Mantıyı yiyip çıkmış, kafamı çeviremiyorum bile.

Aslında böylesini ikaz edeceksin, belki tekrarlamaz. Çok şükür İdealtepe de indi de, o camı açan şoföre kızgınlığım da geçti, yoksa bayılmamak cabası.

Dua üstüne dua ettim Kadir İnanır kılıklı makam şoförü abime.

Ön yargılı olmamak lazım.

Derken iki kanka teyze bindi, pardesüler bile aynı renk, parayı sen verirsin ben verirsin diye itişirlerken bir anda Kadir ağabeyim frene haşttt diye  basınca, bu ikiz görünümlü kankalar yere yapıştı.

Biri bir yana diğeri diğer yana. El attı diğer sakinler, hatunlar allak bullak oturdular ama inene kadar ağızlarını bıçak açmadı.

Üstelikte ikisi de kendi paralarını verdi.

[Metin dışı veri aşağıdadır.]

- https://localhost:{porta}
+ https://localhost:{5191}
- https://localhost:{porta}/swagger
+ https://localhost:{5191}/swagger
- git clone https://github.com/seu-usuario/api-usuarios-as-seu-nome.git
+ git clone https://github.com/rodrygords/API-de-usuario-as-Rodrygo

Allahım feryadımı artık duysan diyorummmmm, Ferdi ağabey ile devam ettiğimiz yolda, kaşı gözü oynayan, hiç hatun görmemiş bir ‘’camış’’ İdealtepe sarımsaklının indiği yere benim yamacıma bir oturdu kiii, sorma sanırsın akrabayız.

Bir göz Anyaya bakıyor,bir göz Konyaya, ama şaşı anlamında değil, minibüsteki tüm kadınları X-Ray cihazı gibi tarıyor maazallah.

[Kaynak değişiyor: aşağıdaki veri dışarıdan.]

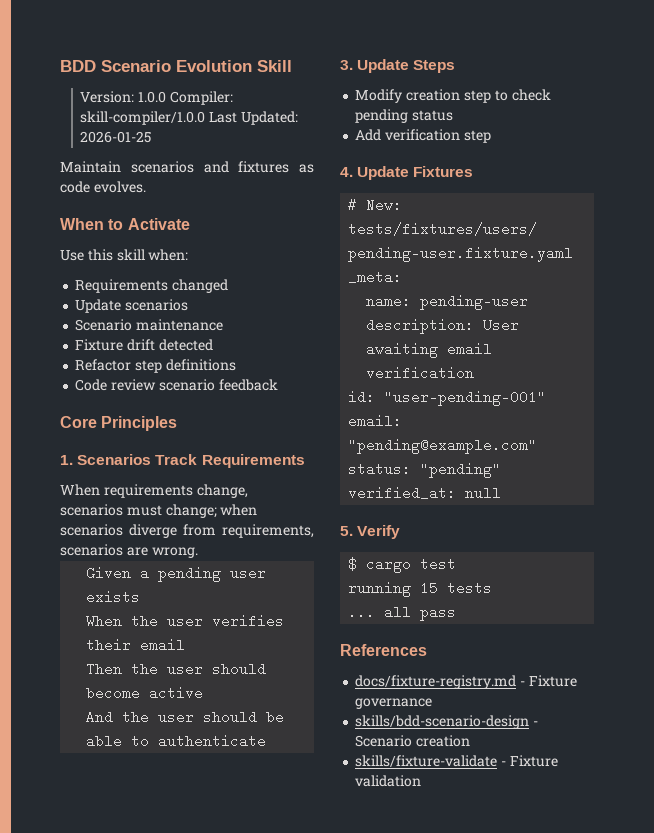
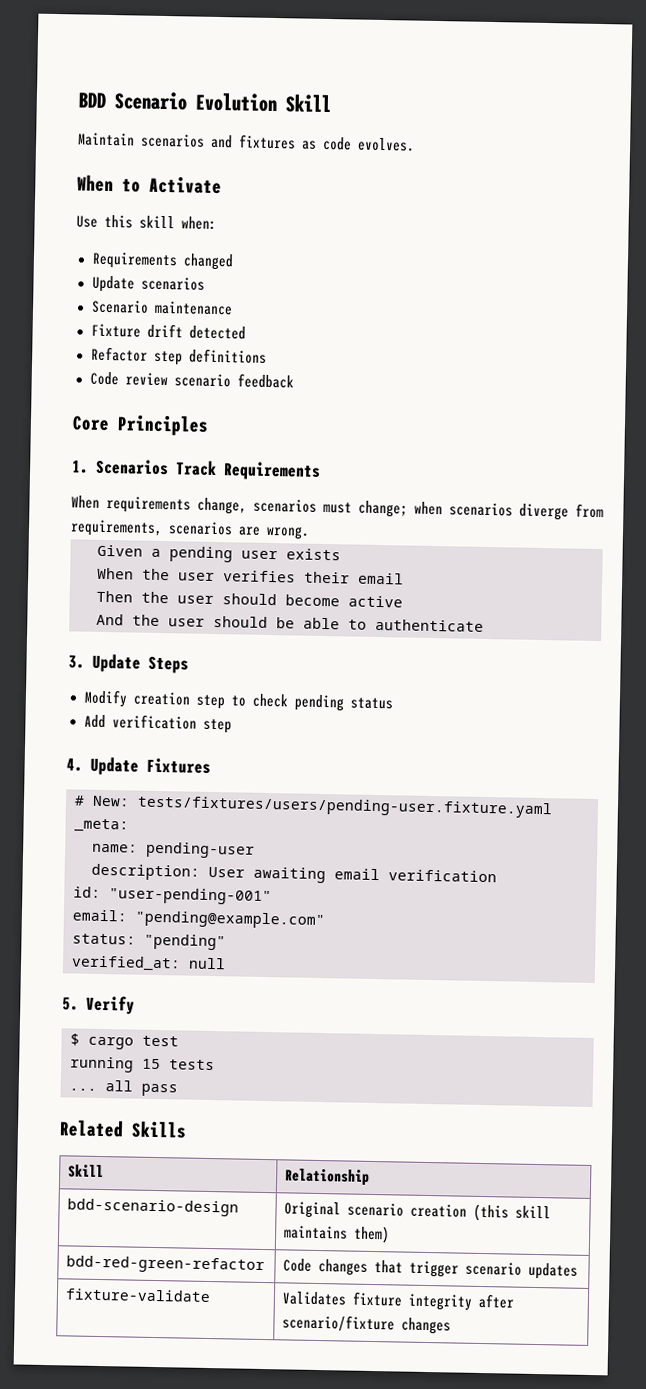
- Version: 1.0.0 Compiler: skill-compiler/1.0.0 Last Updated: 2026-01-25
- References
- docs/fixture-registry.md - Fixture governance
- skills/bdd-scenario-design - Scenario creation
- skills/fixture-validate - Fixture validation
+ Related Skills
+ Skill | Relationship
+ bdd-scenario-design | Original scenario creation (this skill maintains them)
+ bdd-red-green-refactor | Code changes that trigger scenario updates
+ fixture-validate | Validates fixture integrity after scenario/fixture changes

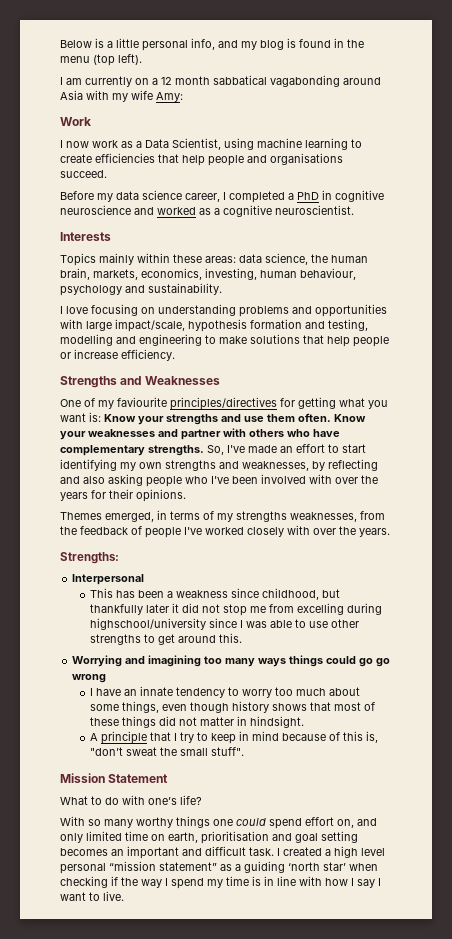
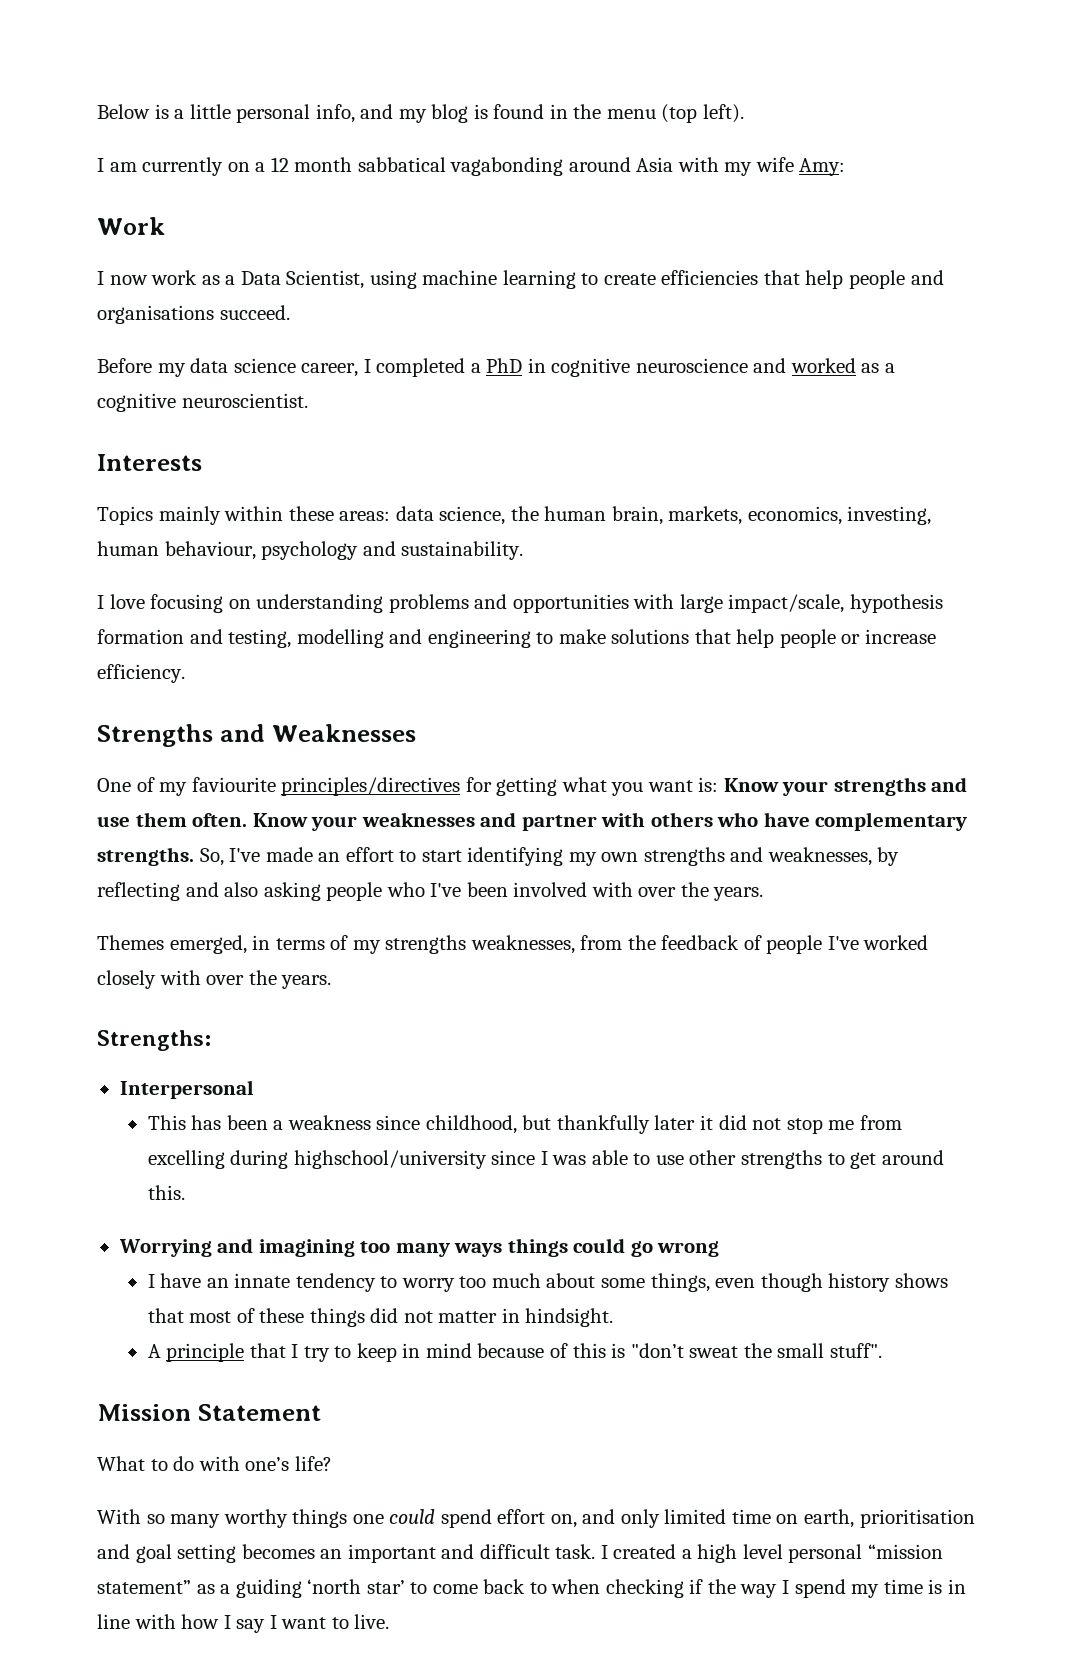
- So, I've made an effort to start identifying my own strengths and weaknesses, by reflecting and also asking people who I've been involved with over the years for their opinions.
+ So, I've made an effort to start identifying my own strengths and weaknesses, by reflecting and also asking people who I've been involved with over the years.
- Worrying and imagining too many ways things could go go wrong
+ Worrying and imagining too many ways things could go wrong
- A principle that I try to keep in mind because of this is, "don’t sweat the small stuff".
+ A principle that I try to keep in mind because of this is "don’t sweat the small stuff".
- I created a high level personal “mission statement” as a guiding ‘north star’ when checking if the way I spend my time is in line with how I say I want to live.
+ I created a high level personal “mission statement” as a guiding ‘north star’ to come back to when checking if the way I spend my time is in line with how I say I want to live.

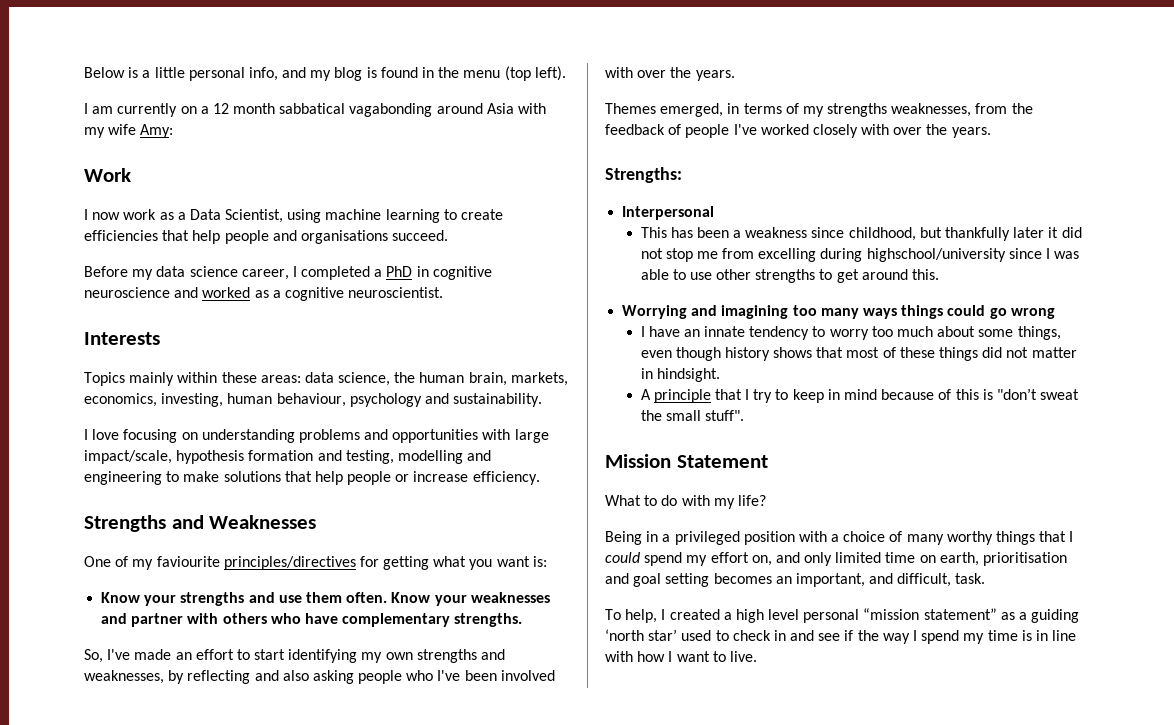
- One of my faviourite principles/directives for getting what you want is: Know your strengths and use them often.
+ One of my faviourite principles/directives for getting what you want is:
+ Know your strengths and use them often.
- Know your weaknesses and partner with others who have complementary strengths. So, I've made an effort to start identifying my own strengths and weaknesses, by reflecting and also asking people who I've been involved with over the years.
+ Know your weaknesses and partner with others who have complementary strengths.
+ So, I've made an effort to start identifying my own strengths and weaknesses, by reflecting and also asking people who I've been involved with over the years.
- What to do with one’s life?
+ What to do with my life?
- With so many worthy things one could spend effort on, and only limited time on earth, prioritisation and goal setting becomes an important and difficult task. I created a high level personal “mission statement” as a guiding ‘north star’ to come back to when checking if the way I spend my time is in line with how I say I want to live.
+ Being in a privileged position with a choice of many worthy things that I could spend my effort on, and only limited time on earth, prioritisation and goal setting becomes an important, and difficult, task.
+ To help, I created a high level personal “mission statement” as a guiding ‘north star’ used to check in and see if the way I spend my time is in line with how I want to live.

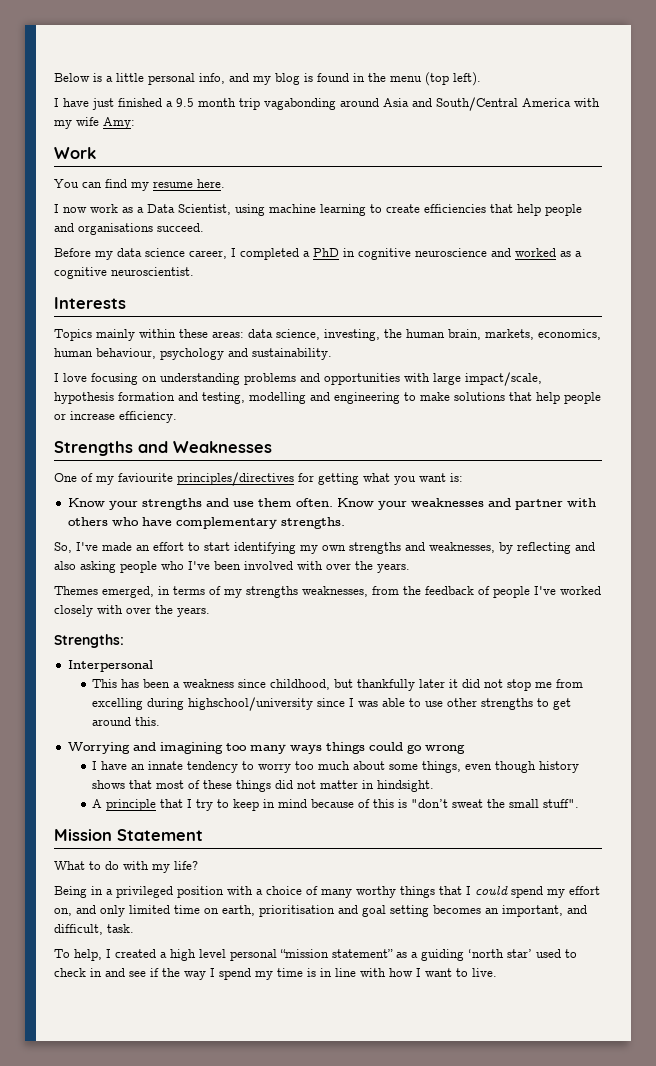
- I am currently on a 12 month sabbatical vagabonding around Asia with my wife Amy:
+ I have just finished a 9.5 month trip vagabonding around Asia and South/Central America with my wife Amy:
+ You can find my resume here.
- Topics mainly within these areas: data science, the human brain, markets, economics, investing, human behaviour, psychology and sustainability.
+ Topics mainly within these areas: data science, investing, the human brain, markets, economics, human behaviour, psychology and sustainability.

Allahtan görüş alanında değilim, sadece temas alanındayım diye düşünürken, bir güzel ittiriverdim fel fecir ağabeyi.

Feleğini şaşırdı.

El mi yaman bey mi yaman gibilerinden benim vizyonu geniş koltuğa yapışmış mübarek totomla öyle bir ittim ki, temas falan kalmadı ortada.

Toparlandı tabi sümsük, sonra başladı kendi telefonundan artistik resimlerine bakmaya.

Megaloman,narsist ve de sapık,

bende gerçi yandakinin gazetesini okuyan, dikizleyen gazete almayan  hatun gibi oldum bu arada ama,

mesaj veriyor amcam, bak sen beni ittin ama bahçede ben, belediyede ben, hastanede ben, ben,ben, gibisinden.

Kaderin cilvesine yazıklar olsunnnn çalar iken evime geldim.

Şükrediyorum, şükredecek çok neden var çünkü.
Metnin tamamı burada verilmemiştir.